The Spirit is a God of order and uses ordinary means

Some even go as far as to say that everyone, according as his own spirit (falsely called the Spirit of God) moves him, may take on this work (although for the sake of order they may allow something like a call from the people). But the Lord has restricted this work, ordinarily, to specific officers. Any encroachment is expressly prohibited (e.g., Rom. 12:3, 6, 7, 8; 1 Cor. 12; 1 Cor. 7:20; 1 Thess. 4:11).

That God is free to call whom He will, we know; but He has told us by His servant Paul, that He will not call women to this public ministry. Seeing He has appointed an ordinary and settled way whereby persons are to enter into this work, we have no warrant to think that those who do not come in by the door that He has set open, but creep in at windows, or suchlike unlawful ways, are called of the Lord. Rather, they run unsent, in contempt of God and His established order.

Some argue that anyone who is moved by the Spirit may instruct, teach, and exhort, when the saints are gathered together. This does not refer to private admonishing and exhorting, but the teaching which is ministerial, and is to have ministerial authority, when given by persons clothed with the authority of the ministerial office. This work is unique to the office, and ought to be performed only by those who are clothed with the office.
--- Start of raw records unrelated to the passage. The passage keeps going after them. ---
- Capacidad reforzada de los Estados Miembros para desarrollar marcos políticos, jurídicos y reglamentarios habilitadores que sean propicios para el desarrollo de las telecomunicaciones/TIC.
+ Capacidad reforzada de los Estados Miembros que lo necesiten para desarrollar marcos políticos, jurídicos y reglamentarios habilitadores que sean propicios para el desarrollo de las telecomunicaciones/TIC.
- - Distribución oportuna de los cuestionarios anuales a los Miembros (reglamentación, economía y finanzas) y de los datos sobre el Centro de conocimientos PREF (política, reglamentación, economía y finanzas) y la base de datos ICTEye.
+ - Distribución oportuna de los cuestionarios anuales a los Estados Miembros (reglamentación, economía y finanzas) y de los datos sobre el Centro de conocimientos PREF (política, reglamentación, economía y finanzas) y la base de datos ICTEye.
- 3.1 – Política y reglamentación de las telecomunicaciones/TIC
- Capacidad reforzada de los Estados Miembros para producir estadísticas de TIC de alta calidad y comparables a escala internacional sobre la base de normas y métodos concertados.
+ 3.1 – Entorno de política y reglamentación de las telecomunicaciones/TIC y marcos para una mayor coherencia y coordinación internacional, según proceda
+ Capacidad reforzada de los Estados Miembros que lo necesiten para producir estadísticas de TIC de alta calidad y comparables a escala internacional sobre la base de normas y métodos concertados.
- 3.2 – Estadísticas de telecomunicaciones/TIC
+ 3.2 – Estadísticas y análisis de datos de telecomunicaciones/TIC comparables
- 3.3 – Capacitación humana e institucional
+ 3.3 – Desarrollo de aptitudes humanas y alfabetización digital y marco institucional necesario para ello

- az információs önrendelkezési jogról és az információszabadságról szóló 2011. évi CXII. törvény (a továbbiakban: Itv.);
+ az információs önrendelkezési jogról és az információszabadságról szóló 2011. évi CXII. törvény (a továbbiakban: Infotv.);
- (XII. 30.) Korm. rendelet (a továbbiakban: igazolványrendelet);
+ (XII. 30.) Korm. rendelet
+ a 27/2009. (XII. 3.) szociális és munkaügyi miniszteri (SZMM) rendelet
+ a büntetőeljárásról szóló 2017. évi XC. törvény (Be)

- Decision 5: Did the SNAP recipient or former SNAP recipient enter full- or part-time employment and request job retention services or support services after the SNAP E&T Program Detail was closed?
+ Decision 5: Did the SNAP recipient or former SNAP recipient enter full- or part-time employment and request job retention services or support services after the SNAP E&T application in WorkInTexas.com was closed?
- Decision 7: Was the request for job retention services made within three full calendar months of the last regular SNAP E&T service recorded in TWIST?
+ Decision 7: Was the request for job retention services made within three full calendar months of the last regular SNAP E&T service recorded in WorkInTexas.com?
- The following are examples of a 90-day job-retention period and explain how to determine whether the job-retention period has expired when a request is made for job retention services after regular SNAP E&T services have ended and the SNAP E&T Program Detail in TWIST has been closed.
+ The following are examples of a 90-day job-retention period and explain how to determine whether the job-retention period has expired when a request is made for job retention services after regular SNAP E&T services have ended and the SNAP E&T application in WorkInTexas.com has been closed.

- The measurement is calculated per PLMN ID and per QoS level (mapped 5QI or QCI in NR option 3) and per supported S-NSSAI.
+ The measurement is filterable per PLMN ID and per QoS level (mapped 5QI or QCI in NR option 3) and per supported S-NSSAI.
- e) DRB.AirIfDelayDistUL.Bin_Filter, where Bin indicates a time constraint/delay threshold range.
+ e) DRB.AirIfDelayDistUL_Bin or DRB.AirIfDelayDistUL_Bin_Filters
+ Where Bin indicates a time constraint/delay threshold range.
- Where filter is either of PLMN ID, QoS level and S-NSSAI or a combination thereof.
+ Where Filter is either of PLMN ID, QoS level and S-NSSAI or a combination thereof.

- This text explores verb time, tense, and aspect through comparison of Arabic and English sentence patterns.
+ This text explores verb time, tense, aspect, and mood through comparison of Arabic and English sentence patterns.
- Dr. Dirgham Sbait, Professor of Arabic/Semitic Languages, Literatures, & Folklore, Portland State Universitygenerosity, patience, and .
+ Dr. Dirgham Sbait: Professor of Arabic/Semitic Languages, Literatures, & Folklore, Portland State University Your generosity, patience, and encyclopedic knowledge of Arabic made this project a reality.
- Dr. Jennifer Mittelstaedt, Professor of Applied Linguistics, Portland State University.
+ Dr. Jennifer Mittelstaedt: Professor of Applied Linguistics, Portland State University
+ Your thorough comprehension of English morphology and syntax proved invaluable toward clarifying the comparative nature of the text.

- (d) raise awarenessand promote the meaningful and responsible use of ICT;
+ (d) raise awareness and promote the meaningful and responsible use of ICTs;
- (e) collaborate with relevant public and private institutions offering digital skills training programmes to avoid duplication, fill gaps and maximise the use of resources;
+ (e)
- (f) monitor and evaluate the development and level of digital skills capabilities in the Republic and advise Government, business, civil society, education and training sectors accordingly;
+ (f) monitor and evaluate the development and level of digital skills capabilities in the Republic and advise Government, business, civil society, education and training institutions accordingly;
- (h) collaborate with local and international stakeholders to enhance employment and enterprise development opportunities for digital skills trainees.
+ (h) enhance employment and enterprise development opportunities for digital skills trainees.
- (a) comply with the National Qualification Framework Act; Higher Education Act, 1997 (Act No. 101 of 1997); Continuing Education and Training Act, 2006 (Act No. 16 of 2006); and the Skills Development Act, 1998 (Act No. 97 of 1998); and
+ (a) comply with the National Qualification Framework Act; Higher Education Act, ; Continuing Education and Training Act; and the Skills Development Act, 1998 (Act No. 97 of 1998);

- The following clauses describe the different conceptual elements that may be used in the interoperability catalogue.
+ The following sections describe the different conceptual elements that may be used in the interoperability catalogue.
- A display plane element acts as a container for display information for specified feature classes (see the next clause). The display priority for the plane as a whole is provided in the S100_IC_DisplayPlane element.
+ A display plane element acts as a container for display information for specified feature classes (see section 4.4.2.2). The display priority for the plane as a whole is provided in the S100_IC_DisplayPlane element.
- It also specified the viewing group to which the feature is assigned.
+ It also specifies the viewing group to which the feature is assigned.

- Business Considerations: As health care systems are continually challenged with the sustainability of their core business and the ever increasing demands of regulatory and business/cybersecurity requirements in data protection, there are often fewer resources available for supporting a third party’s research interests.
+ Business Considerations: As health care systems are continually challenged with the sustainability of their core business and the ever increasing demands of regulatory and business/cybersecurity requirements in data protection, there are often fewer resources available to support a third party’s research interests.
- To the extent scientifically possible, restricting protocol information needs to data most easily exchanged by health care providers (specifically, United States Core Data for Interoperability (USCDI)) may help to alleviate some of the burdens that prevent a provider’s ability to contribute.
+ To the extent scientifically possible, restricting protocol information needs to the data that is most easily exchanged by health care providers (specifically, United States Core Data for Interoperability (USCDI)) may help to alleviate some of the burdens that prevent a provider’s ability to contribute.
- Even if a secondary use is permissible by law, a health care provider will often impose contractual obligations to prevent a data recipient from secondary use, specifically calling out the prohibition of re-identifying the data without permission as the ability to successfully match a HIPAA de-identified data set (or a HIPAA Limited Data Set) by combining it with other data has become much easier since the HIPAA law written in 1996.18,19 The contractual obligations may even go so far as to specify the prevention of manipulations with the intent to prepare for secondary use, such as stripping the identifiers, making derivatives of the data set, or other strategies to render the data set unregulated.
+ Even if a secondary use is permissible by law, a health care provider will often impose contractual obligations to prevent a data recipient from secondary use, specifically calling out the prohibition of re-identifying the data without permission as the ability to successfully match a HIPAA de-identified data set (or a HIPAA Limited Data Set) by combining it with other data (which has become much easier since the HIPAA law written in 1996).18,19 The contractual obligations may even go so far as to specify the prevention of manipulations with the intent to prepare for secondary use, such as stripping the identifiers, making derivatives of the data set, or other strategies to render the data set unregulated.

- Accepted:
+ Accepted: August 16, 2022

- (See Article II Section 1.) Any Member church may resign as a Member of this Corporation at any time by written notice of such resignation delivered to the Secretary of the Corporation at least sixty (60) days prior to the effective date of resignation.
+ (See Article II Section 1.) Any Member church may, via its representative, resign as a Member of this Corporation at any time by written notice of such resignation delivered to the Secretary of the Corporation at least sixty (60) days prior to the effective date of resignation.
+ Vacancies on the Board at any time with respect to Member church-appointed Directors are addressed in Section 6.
Also, in ordinary cases, God moves no one to violate the order established in His own house. Because of this order which Christ has established, we judge that all those persons who suppose themselves moved by the Spirit to teach publicly in the assemblies of the saints, are moved by their own spirit, and not by the Spirit of God, who is a God of order, and not the author of confusion; or rather by the spirit of Satan, in contempt of Christ’s order.

It is small wonder that their brethren, who are under the power of the same delusion, receive them, hearken to them and honour them. Yet this is more a confirmation of their delusion, than an argument evincing the lawfulness of their way.

Some argue that it is wrong to exclude from the ministry those who are not educated for it. But why does it offend them, that men put effort into being instructed and qualified for this work? Why does it offend them that only those who are qualified should be admitted into the office? It seems that the work of the ministry is a light business with them, and may be carried out by those who have no learning or qualifications. But the Lord qualified His apostles by teaching them for several years, as well as by extraordinary infusion of knowledge. Are we supposed to wait for such miracles now? Experience tells us that the Lord does not work in this way now, so why are they offended when we use ordinary means to attain knowledge? The work of the ministry is something that will take up the whole man, and his whole time, if he is faithful and diligent.